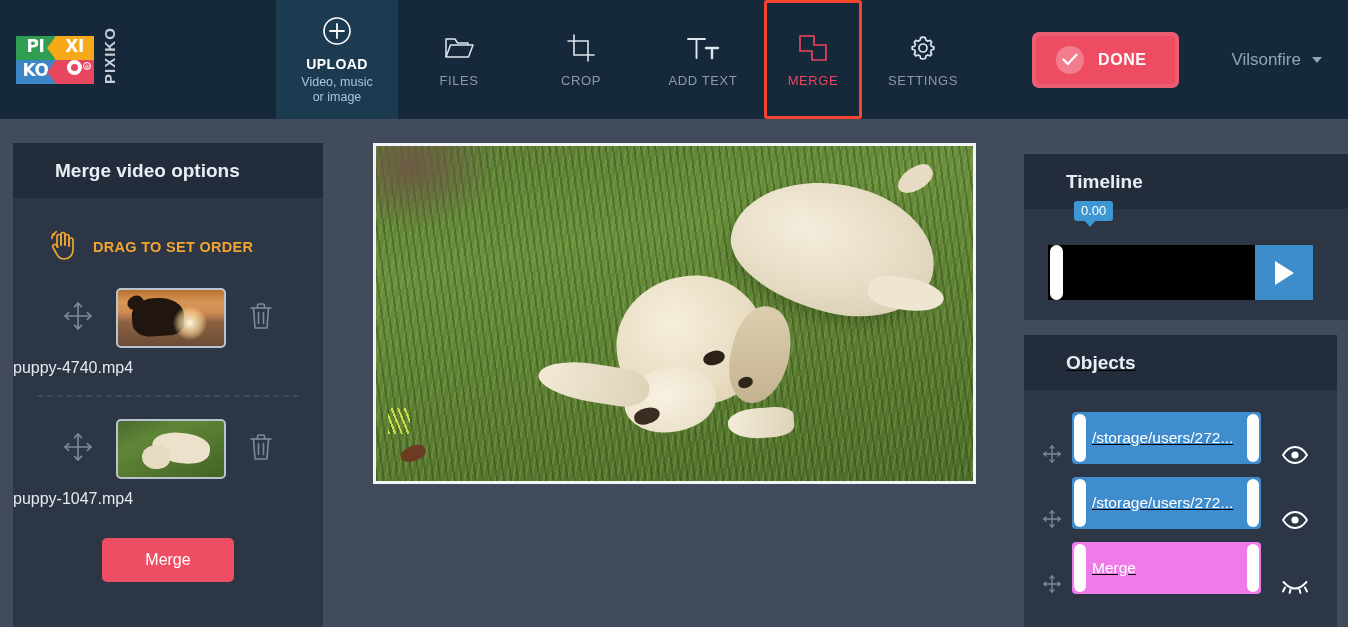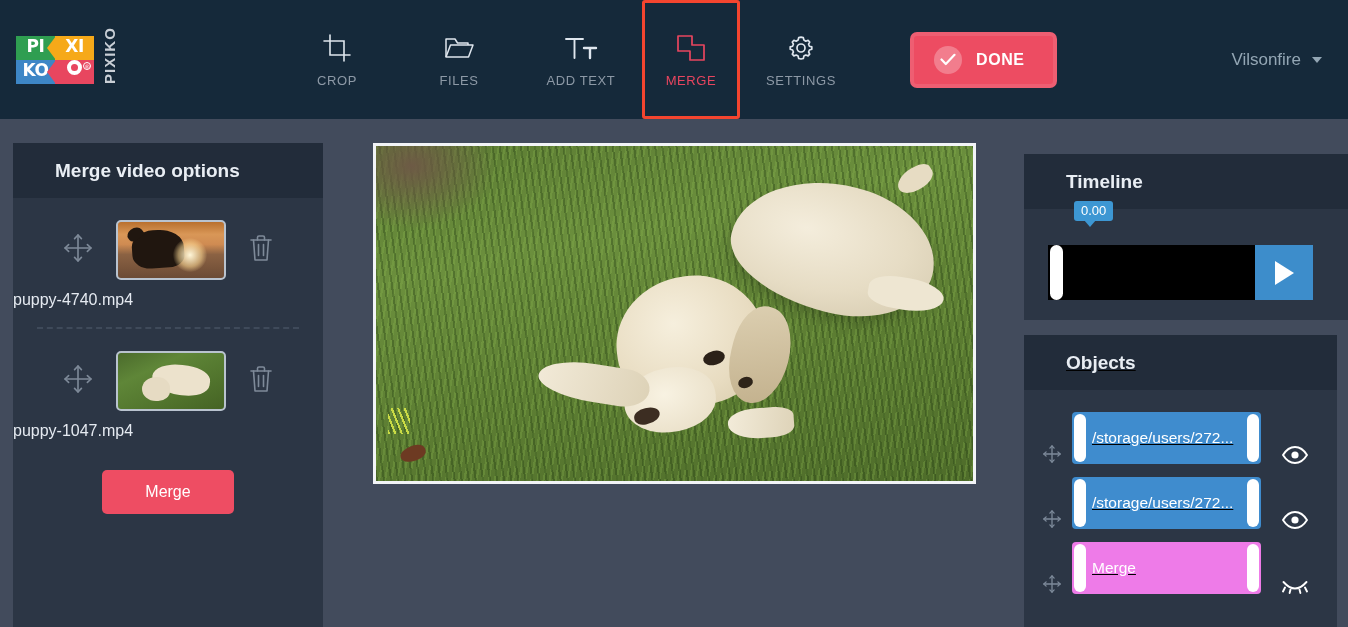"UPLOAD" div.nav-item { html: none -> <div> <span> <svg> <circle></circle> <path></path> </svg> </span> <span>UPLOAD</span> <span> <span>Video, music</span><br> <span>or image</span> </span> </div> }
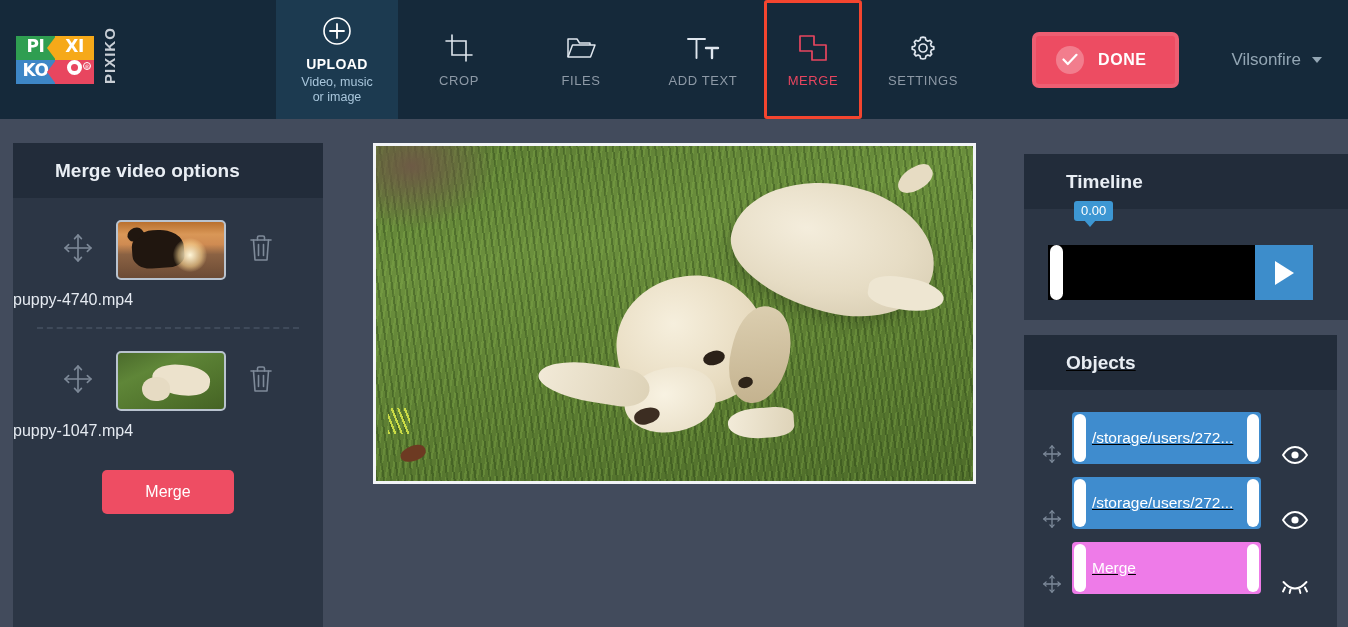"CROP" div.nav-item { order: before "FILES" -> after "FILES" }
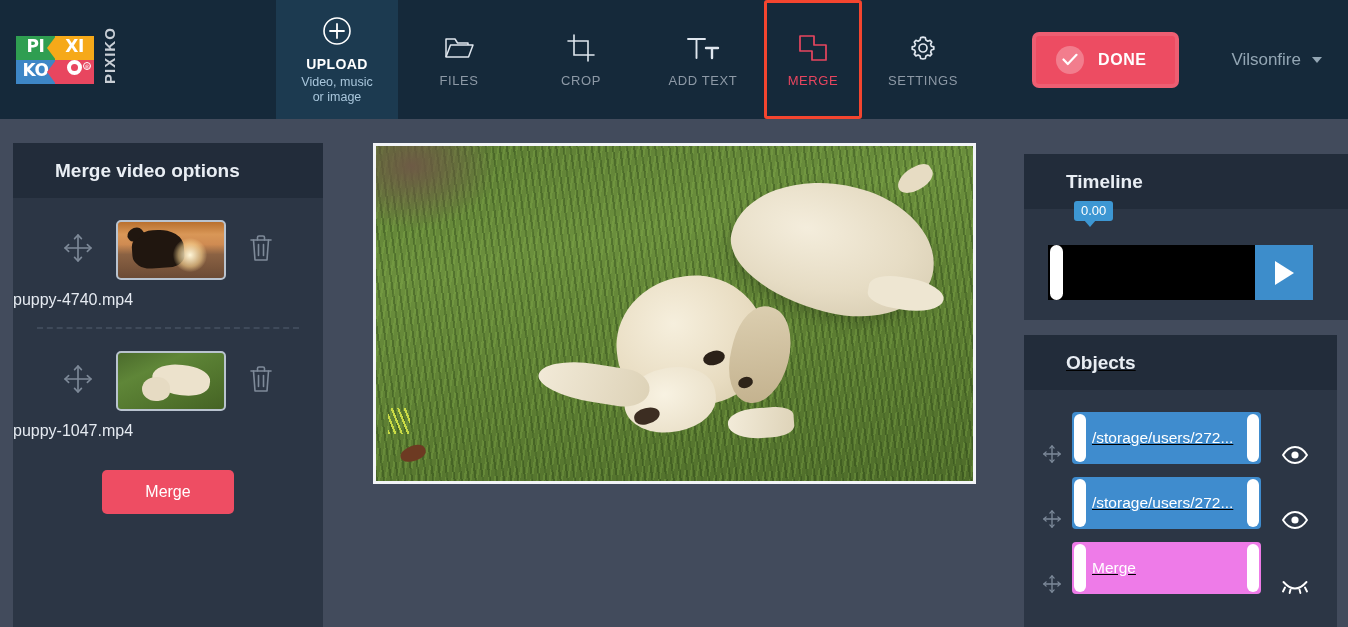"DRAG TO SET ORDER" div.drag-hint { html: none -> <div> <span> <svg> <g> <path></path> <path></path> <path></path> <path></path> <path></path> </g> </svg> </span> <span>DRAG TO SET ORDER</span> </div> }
■ ■ ■ ■ ■ ■ ■
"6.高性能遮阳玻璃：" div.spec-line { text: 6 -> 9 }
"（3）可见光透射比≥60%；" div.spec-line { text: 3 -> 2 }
■ ■ ■ ■ ■ ■ ■
Your task:
Look above for the line containing "<span> <svg> <circle></circle>" and the line containing "<span> <svg> <g>", then reproduce both and everything between them exactly, pictures omitted.

Task output:
"UPLOAD" div.nav-item { html: none -> <div> <span> <svg> <circle></circle> <path></path> </svg> </span> <span>UPLOAD</span> <span> <span>Video, music</span><br> <span>or image</span> </span> </div> }
"CROP" div.nav-item { order: before "FILES" -> after "FILES" }
"DRAG TO SET ORDER" div.drag-hint { html: none -> <div> <span> <svg> <g> <path></path> <path></path> <path></path> <path></path> <path></path> </g> </svg> </span> <span>DRAG TO SET ORDER</span> </div> }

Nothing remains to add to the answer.